Israel-based smart energy and inverter company SolarEdge announced its third-quarter financial earnings late last week, again revealing record revenues and growing the company’s market share, including shipments over 1 gigawatt (GW).
SolarEdge has been in the news a lot this year, and not always for the right reasons. In June, the company filed a patent infringement lawsuit against Chinese IT company Huawei, its German subsidiary, and the German distributor for Huawei WATTKRAFT Solar, claiming that Huawei made unauthorized use of patented SolarEdge technology. Unsurprisingly, Huawei returned later that month with a promise to fight the lawsuit, claiming it did not believe it had done anything wrong and that it would “defend its rights vigorously.”
However, SolarEdge has also been making waves as it continues to expand its presence in the growing sustainable marketplace. Early last month, SolarEdge announced its intention to acquire battery manufacturer Kokam in a deal expected to be worth approximately $88 million and help grow SolarEdge’s offerings, expanding on its existing battery storage product portfolio.
Announced last week, SolarEdge followed the news with its third-quarter earnings report, revealing record revenues of $236.6 million for the quarter, up an impressive 42% year-over-year and continuing the company’s strong year of growth, following as it does its second quarter which also posted record revenues of $227.1 million.
SolarEdge also reported net income on a GAAP basis of $45.6 million and earnings per share (EPS) of $0.95, which beat out the second quarter’s EPS of $0.82 and analyst consensus of $0.74.
“This quarter we continued to grow our revenues and market share,” said Guy Sella, Founder, Chairman and CEO of SolarEdge. “We shipped 1.1GW of systems and delivered over three million power optimizers, with record high shipments of commercial products.”
“While continuing to expand our existing business, we closed the asset acquisition of a new UPS division, Gamatronic. In the first weeks of October, we also signed and closed the Kokam acquisition which will expand our smart energy offerings, adding proven battery storage options to our product portfolio. These acquisitions will take us a further step toward offering full solutions that are more comprehensive, smarter and beneficial.” – Sella
“SolarEdge achieved record sales in 3Q on market-share growth, yet as expected, margin pressure emerged and is likely to endure,” wrote James Evans, Global Clean Energy Analyst with Bloomberg Intelligence recently.
“Surging shipment activity has inflated customer support costs, compressing gross margin to 33% vs. 36.1% in 2Q, with recent M&A activity and upcoming tariff costs likely to weigh on profit. The introduction of a 25% import tariff of China-produced inverter components at the start of 2019 will curb profit until SolarEdge can resupply the U.S. from European production hubs, likely in 1H19.
“SolarEdge secured record sales in 3Q of $236.6 million on surging volume supplied, in part due to growing commercial and international market share. Planned product price rises over the next two quarters may help offset some of the growing margin pressure.” – Evans
“SolarEdge continues to consolidate its position as the world’s leading supplier of solar module-level power electronics in this quarter,” added Jenny Chase, Head of Solar Analysis at Bloomberg New Energy Finance. “We believe that it is rapidly increasing its market share in Europe, probably making up for the US market which has historically been its focus and which is fairly flat. The increased share of commercial systems in SolarEdge’s sales is also interesting, as historically these have been considered mainly a residential product for irregularly shaped or partially shaded roofs.”

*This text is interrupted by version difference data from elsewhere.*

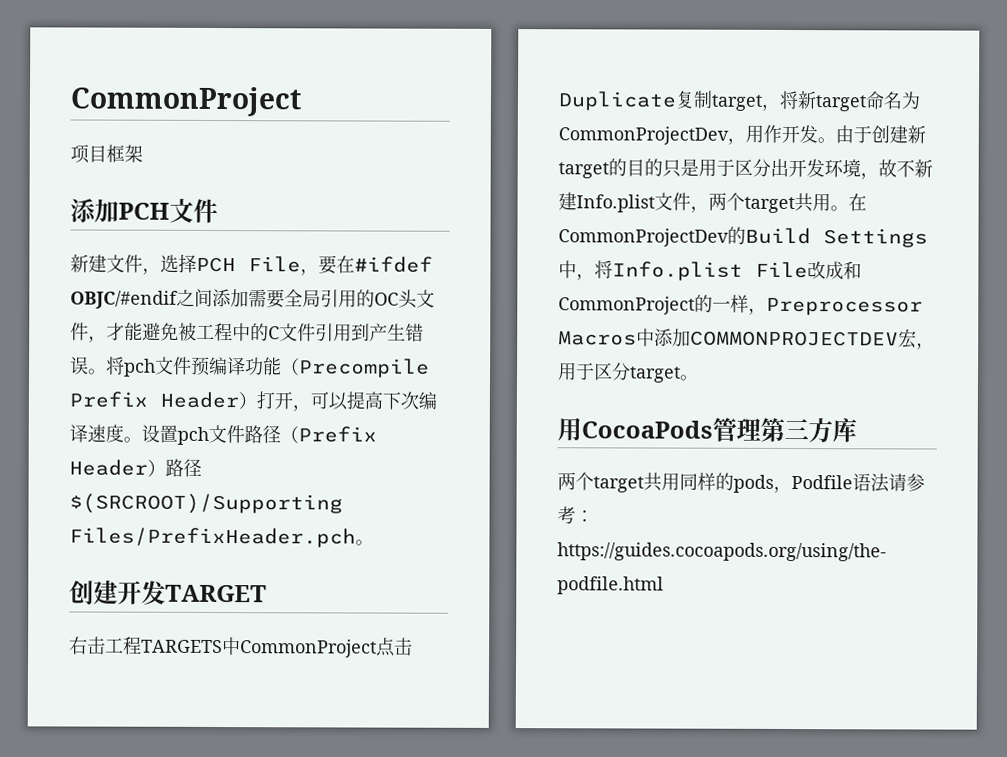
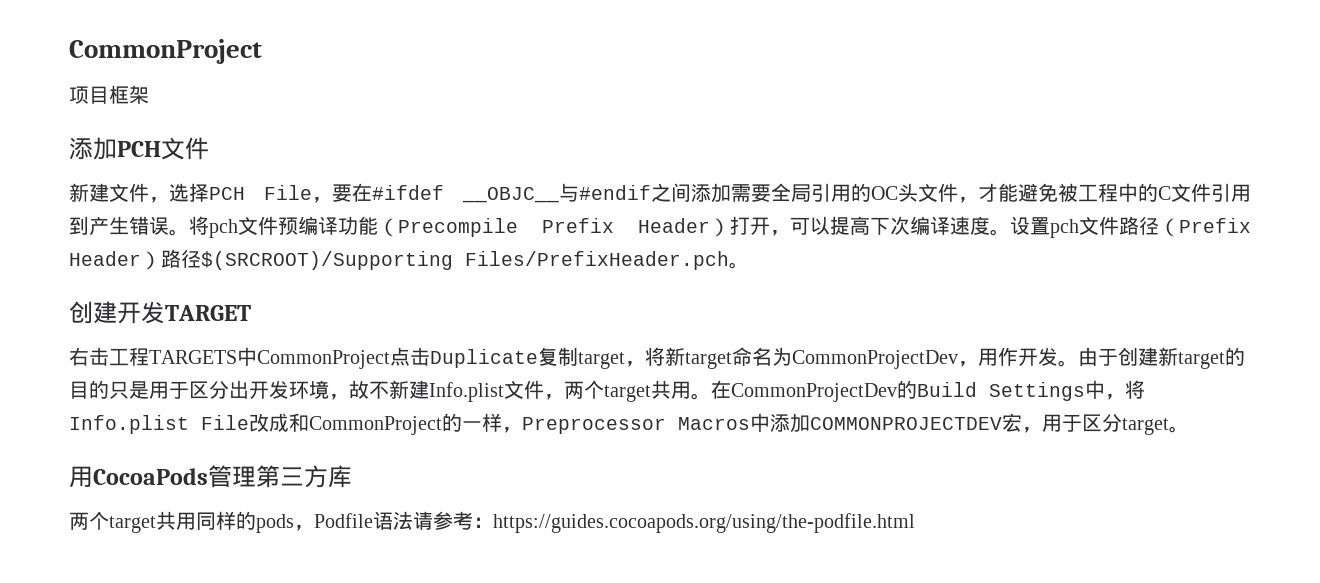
- 新建文件，选择PCH File，要在#ifdef OBJC/#endif之间添加需要全局引用的OC头文件，才能避免被工程中的C文件引用到产生错误。
+ 新建文件，选择PCH File，要在#ifdef __OBJC__与#endif之间添加需要全局引用的OC头文件，才能避免被工程中的C文件引用到产生错误。

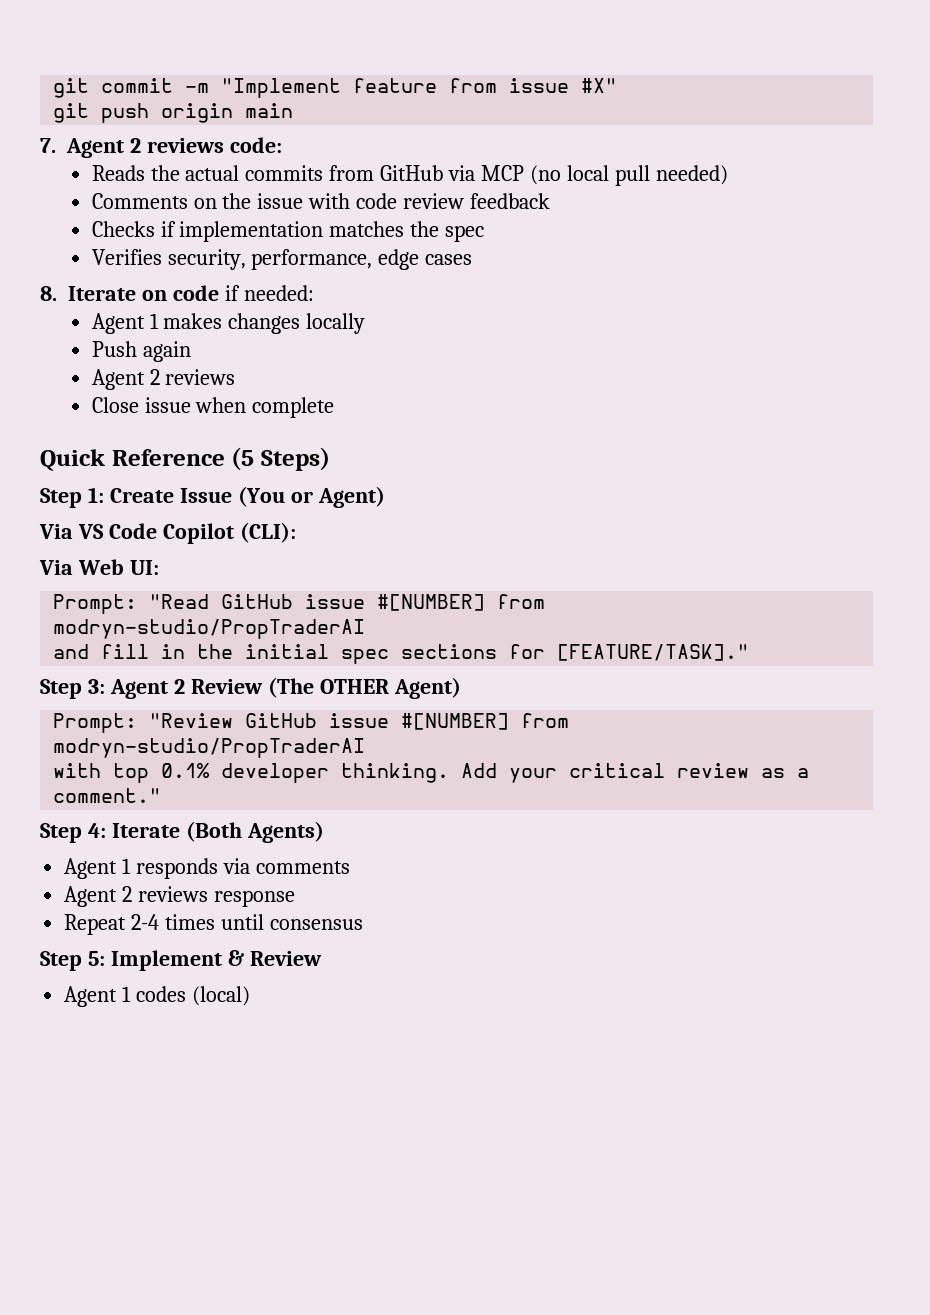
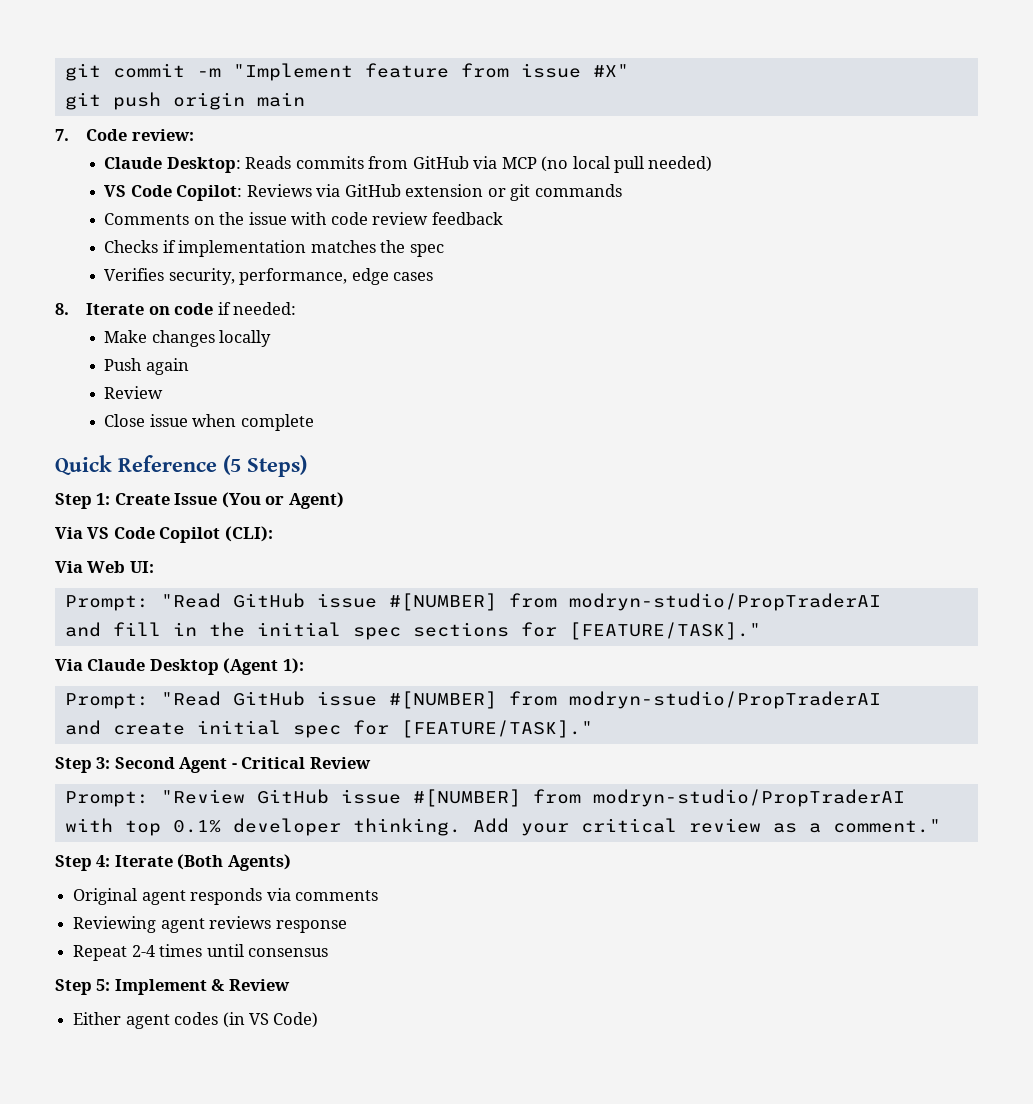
- 7. Agent 2 reviews code:
- Reads the actual commits from GitHub via MCP (no local pull needed)
+ 7. Code review:
+ Claude Desktop: Reads commits from GitHub via MCP (no local pull needed)
+ VS Code Copilot: Reviews via GitHub extension or git commands
- Agent 1 makes changes locally
+ Make changes locally
  Push again
- Agent 2 reviews
+ Review
- Step 3: Agent 2 Review (The OTHER Agent)
+ Via Claude Desktop (Agent 1):
+ Prompt: "Read GitHub issue #[NUMBER] from modryn-studio/PropTraderAI
+ and create initial spec for [FEATURE/TASK]."
+ Step 3: Second Agent - Critical Review
- Agent 1 responds via comments
+ Original agent responds via comments
- Agent 2 reviews response
+ Reviewing agent reviews response
- Agent 1 codes (local)
+ Either agent codes (in VS Code)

Looking forward, SolarEdge expects to post revenues between $245 million and $255 million in the fourth quarter, with gross margins on a GAAP basis between 30% and 32% depending on the effects of recent Mergers & Acquisitions.
SolarEdge also spent the third quarter acquiring majority stakes and IP in uninterrupted power supply company Gamesa in addition to its acquisition of Kokam. However, these two moves represent contrasting levels of common sense, according to some analysts. “SolarEdge’s $88 million purchase of a 75% stake in Korean battery supplier Kokam isn’t a particularly good strategic move, in our view, in contrast with recent deals such as a move into uninterruptible power supply via its Gamatronic purchase,” wrote James Evans in October. “While Kokam only represents about 7% of combined sales, a high-cost base may impede SolarEdge’s asset-light strategy and curb margins.”
This may partly explain the Wile E. Coyote-style reaction on the share market by SolarEdge investors, which saw the company’s stock price plummet 10% off the back of the company’s results, and it remains 8% down as of writing.